The heavy-handed rewriting of the Southern Weekly newspaper’s traditional New Year greeting has triggered a staff strike, a barrage of letters and petitions, and an upwelling of popular support both on- and offline. In the midst of it all, according to the Associated Press, newspaper staff have been trying to negotiate a settlement with their official managers [See below for an update on the meeting]:
On Tuesday, the paper’s editorial committee was to hold a fourth round of negotiations with its top management, which is part of the provincial propaganda office, according to a Southern Weekly editor. The editor spoke on condition of anonymity because of an internal directive not to talk to the foreign media.
Propaganda officials want the newspaper to publish — as per normal — on Thursday but editors are negotiating over whether to do so, and the terms under which they would be willing, for example, if they could include a letter to readers explaining the incident, the editor said.

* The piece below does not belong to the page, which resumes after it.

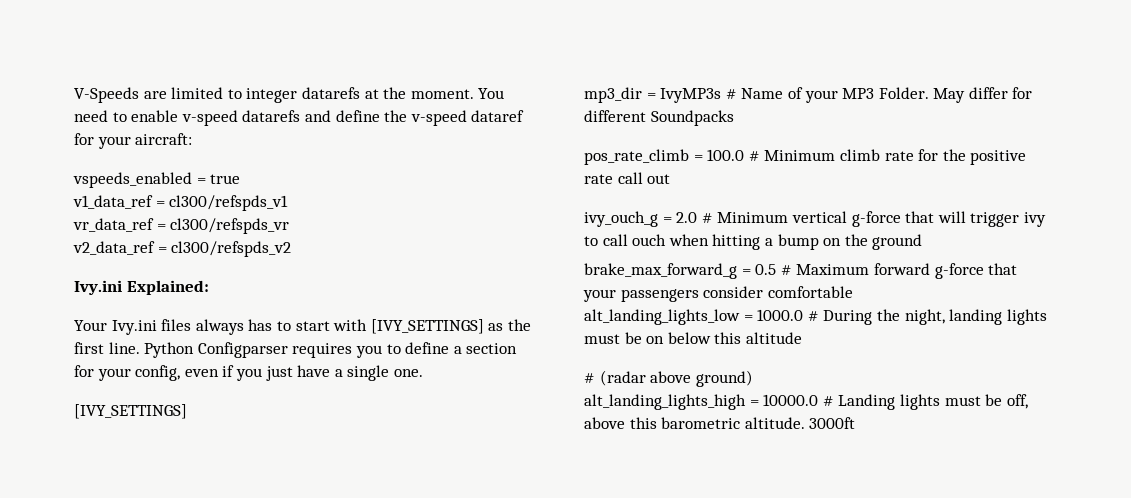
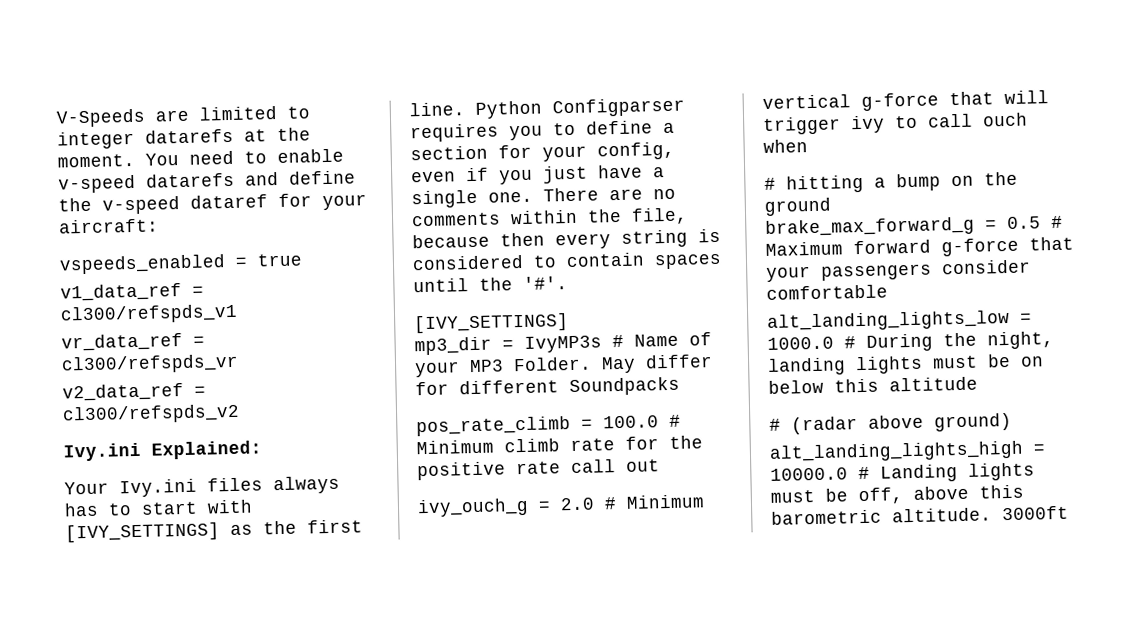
+ There are no comments within the file, because then every string is considered to contain spaces until the '#'.
- ivy_ouch_g = 2.0 # Minimum vertical g-force that will trigger ivy to call ouch when hitting a bump on the ground
+ ivy_ouch_g = 2.0 # Minimum vertical g-force that will trigger ivy to call ouch when
+ # hitting a bump on the ground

The committee is also pushing a larger appeal to abolish censorship of the newspaper’s content prior to publication, the editor said. The suggestion is that Communist Party leaders could provide direction but not interfere with reporting and editing, and should refrain from taking issue with content until after publication, the editor said.
Meanwhile, protests continued outside Southern Weekly’s headquarters, with the newspaper’s supporters facing off against a small Maoist counter-protest. From James Pomfret at Reuters:
The scuffles broke out after supporters of the paper, published on Thursdays, jeered and skirmished with a small band of leftists holding posters of Chairman Mao Zedong and signs denouncing the Southern Weekly as “a traitor newspaper” for defying the party.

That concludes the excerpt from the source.